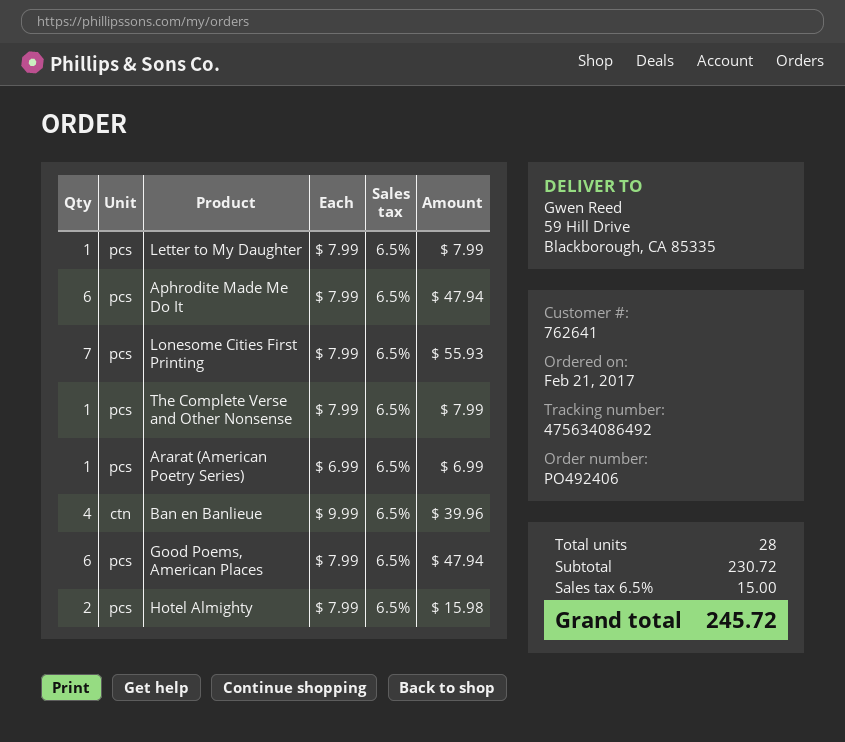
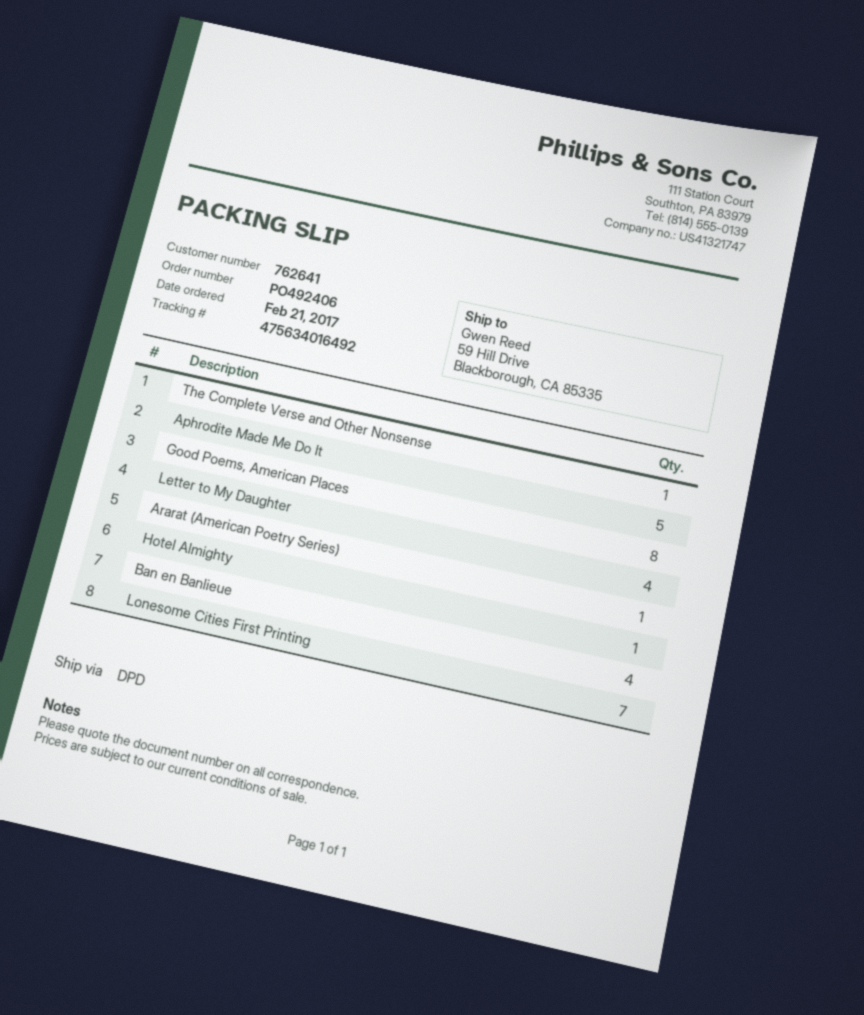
tracking number: 475634086492 -> 475634016492
Letter to My Daughter: 1 -> 4
Aphrodite Made Me Do It: 6 -> 5
Good Poems, American Places: 6 -> 8
Hotel Almighty: 2 -> 1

-------------------------

▶ [The problem]
The data shown above must be printed again exactly, with no images included.

▶ [Answer space]
tracking number: 475634086492 -> 475634016492
Letter to My Daughter: 1 -> 4
Aphrodite Made Me Do It: 6 -> 5
Good Poems, American Places: 6 -> 8
Hotel Almighty: 2 -> 1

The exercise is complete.